> _Work instructions_: From the line with "none -> [28,1550,764,1838]" to the line with "[7,1456,934,1698] [image] |", retype every line exactly, including those two, and leave out the rest of the data below.

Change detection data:
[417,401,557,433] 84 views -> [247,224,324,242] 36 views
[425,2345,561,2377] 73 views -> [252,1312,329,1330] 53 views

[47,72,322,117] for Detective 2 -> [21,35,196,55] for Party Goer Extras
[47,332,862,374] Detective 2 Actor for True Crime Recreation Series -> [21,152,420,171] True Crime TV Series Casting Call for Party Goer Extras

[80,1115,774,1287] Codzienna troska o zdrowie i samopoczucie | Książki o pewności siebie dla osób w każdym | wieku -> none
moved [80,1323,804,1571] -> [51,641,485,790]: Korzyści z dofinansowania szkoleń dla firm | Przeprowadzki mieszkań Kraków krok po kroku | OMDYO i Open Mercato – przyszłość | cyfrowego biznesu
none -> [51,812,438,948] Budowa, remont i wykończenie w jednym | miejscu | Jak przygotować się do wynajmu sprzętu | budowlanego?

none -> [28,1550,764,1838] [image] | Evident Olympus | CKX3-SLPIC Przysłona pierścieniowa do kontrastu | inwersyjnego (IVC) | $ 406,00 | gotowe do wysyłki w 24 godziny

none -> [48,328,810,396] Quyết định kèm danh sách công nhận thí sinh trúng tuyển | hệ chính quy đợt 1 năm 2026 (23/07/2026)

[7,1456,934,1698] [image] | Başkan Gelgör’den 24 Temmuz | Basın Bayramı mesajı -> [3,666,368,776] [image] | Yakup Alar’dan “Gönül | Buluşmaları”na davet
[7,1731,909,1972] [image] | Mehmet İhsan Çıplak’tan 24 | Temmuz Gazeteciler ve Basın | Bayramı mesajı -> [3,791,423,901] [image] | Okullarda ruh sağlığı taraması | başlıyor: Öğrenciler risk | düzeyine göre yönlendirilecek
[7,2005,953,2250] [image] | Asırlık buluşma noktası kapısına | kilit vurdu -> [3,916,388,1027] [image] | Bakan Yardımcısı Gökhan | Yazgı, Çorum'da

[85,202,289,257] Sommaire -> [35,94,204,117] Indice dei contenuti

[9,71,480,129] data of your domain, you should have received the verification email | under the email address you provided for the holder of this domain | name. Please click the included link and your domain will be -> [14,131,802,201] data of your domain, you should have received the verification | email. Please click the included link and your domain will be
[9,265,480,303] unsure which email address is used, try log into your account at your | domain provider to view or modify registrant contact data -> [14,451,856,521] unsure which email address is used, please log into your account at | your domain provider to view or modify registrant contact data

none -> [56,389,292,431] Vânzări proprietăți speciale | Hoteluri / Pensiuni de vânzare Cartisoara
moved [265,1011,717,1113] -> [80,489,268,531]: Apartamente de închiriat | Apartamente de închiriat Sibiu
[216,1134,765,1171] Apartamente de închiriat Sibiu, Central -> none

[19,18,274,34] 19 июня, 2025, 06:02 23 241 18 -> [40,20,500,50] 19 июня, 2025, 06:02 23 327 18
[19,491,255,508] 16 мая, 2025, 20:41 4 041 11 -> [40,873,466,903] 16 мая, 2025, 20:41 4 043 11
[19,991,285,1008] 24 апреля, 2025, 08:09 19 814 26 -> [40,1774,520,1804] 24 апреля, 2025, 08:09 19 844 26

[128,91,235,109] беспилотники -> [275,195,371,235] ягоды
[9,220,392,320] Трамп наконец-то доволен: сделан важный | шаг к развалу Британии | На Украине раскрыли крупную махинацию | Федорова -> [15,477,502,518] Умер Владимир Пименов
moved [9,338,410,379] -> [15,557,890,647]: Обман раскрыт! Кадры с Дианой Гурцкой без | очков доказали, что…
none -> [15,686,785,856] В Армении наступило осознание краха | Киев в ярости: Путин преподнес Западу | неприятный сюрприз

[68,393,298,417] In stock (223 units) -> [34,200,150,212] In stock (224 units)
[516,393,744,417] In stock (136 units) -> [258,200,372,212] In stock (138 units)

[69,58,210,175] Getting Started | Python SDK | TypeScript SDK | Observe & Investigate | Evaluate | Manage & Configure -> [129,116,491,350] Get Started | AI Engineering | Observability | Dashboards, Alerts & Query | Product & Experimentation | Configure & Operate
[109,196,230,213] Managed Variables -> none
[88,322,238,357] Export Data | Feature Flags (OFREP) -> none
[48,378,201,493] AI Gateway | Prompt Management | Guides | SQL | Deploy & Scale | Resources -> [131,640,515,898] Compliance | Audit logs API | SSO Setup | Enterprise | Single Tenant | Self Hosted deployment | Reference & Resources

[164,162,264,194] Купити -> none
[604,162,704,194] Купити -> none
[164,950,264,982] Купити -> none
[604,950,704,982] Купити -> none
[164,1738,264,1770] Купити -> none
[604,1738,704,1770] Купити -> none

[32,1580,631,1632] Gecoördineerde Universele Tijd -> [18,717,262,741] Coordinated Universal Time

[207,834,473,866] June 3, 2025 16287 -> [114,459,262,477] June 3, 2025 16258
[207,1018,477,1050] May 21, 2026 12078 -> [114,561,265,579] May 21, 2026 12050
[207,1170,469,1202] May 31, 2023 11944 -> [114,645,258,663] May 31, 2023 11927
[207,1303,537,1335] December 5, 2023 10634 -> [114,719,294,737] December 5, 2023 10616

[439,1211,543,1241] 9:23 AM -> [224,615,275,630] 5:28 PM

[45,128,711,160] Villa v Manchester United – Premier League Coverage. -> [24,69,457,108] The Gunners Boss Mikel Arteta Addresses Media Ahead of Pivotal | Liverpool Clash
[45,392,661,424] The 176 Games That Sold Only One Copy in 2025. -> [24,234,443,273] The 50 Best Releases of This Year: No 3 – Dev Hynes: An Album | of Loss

> _Response to the task_:
none -> [28,1550,764,1838] [image] | Evident Olympus | CKX3-SLPIC Przysłona pierścieniowa do kontrastu | inwersyjnego (IVC) | $ 406,00 | gotowe do wysyłki w 24 godziny

none -> [48,328,810,396] Quyết định kèm danh sách công nhận thí sinh trúng tuyển | hệ chính quy đợt 1 năm 2026 (23/07/2026)

[7,1456,934,1698] [image] | Başkan Gelgör’den 24 Temmuz | Basın Bayramı mesajı -> [3,666,368,776] [image] | Yakup Alar’dan “Gönül | Buluşmaları”na davet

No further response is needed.